**Work to complete**:
Carry over every entry exactly as written, though not the pictures it contains.

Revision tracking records
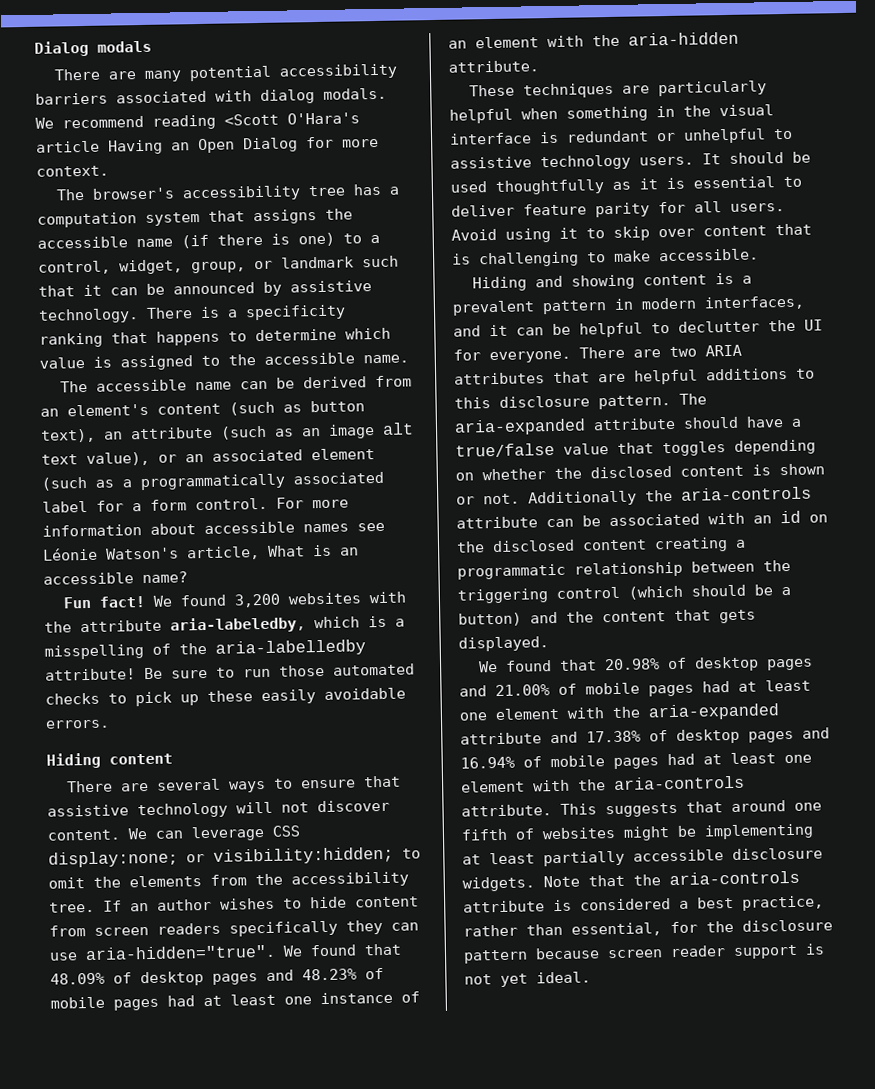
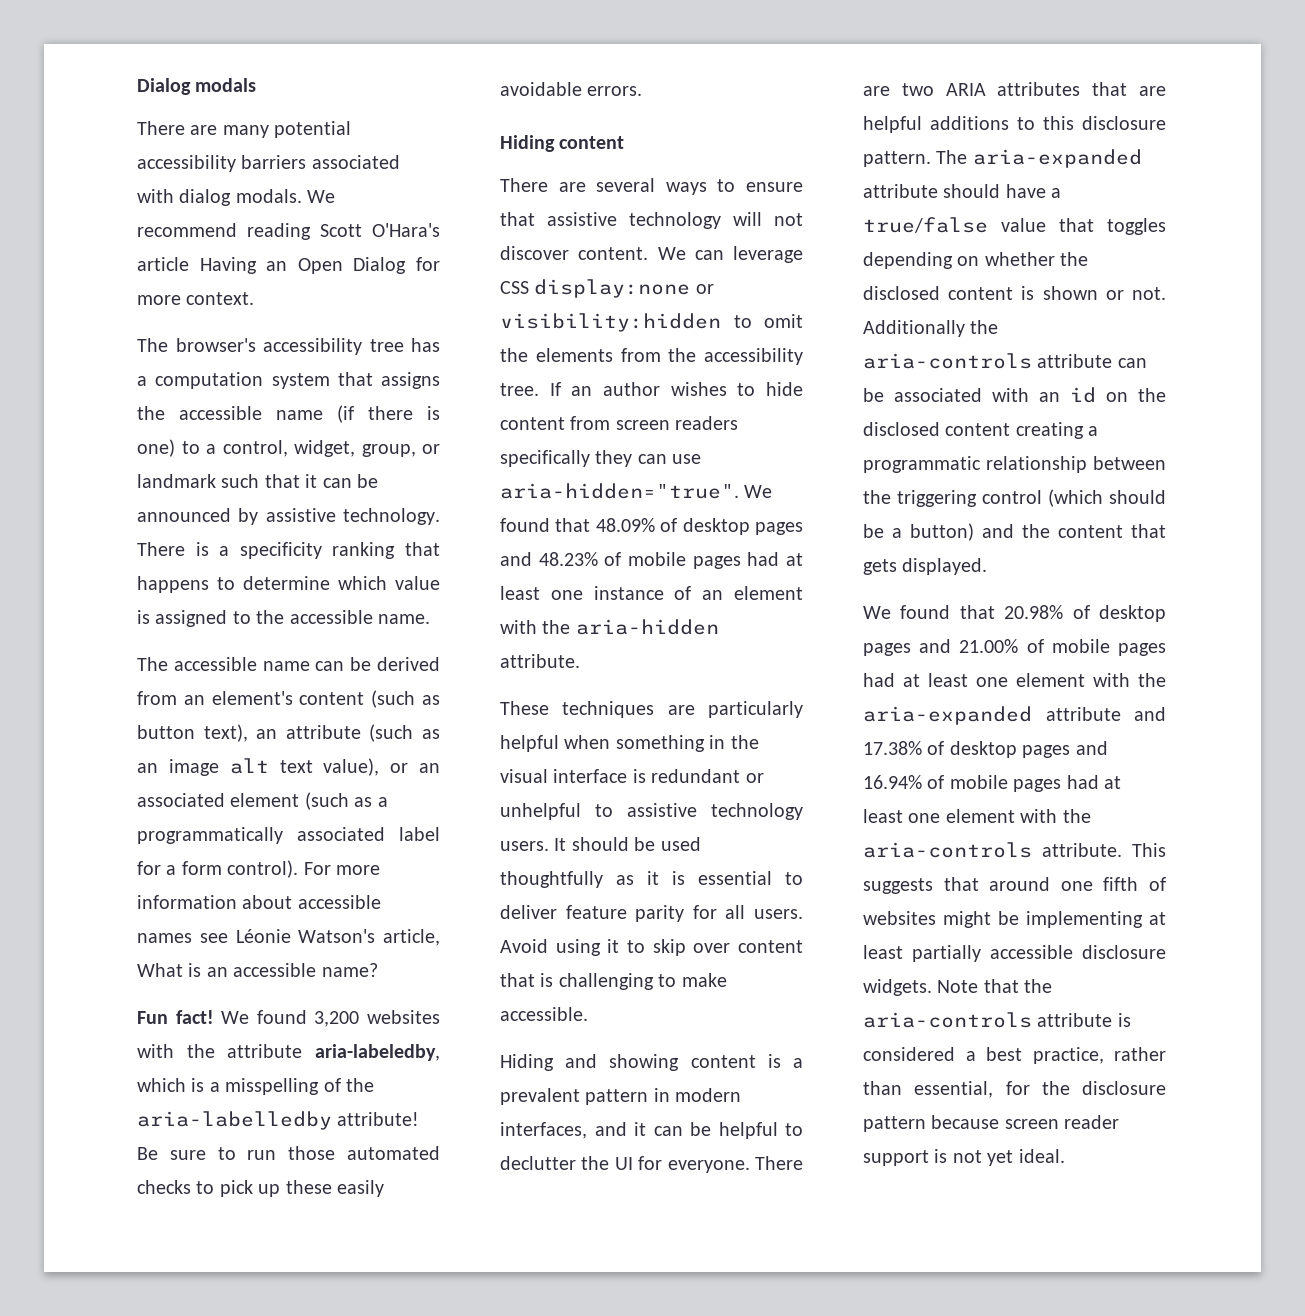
- We recommend reading <Scott O'Hara's article Having an Open Dialog for more context.
+ We recommend reading Scott O'Hara's article Having an Open Dialog for more context.
- The accessible name can be derived from an element's content (such as button text), an attribute (such as an image alt text value), or an associated element (such as a programmatically associated label for a form control.
+ The accessible name can be derived from an element's content (such as button text), an attribute (such as an image alt text value), or an associated element (such as a programmatically associated label for a form control).
- We can leverage CSS display:none; or visibility:hidden; to omit the elements from the accessibility tree.
+ We can leverage CSS display:none or visibility:hidden to omit the elements from the accessibility tree.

**Exercise solution**:
- We recommend reading <Scott O'Hara's article Having an Open Dialog for more context.
+ We recommend reading Scott O'Hara's article Having an Open Dialog for more context.
- The accessible name can be derived from an element's content (such as button text), an attribute (such as an image alt text value), or an associated element (such as a programmatically associated label for a form control.
+ The accessible name can be derived from an element's content (such as button text), an attribute (such as an image alt text value), or an associated element (such as a programmatically associated label for a form control).
- We can leverage CSS display:none; or visibility:hidden; to omit the elements from the accessibility tree.
+ We can leverage CSS display:none or visibility:hidden to omit the elements from the accessibility tree.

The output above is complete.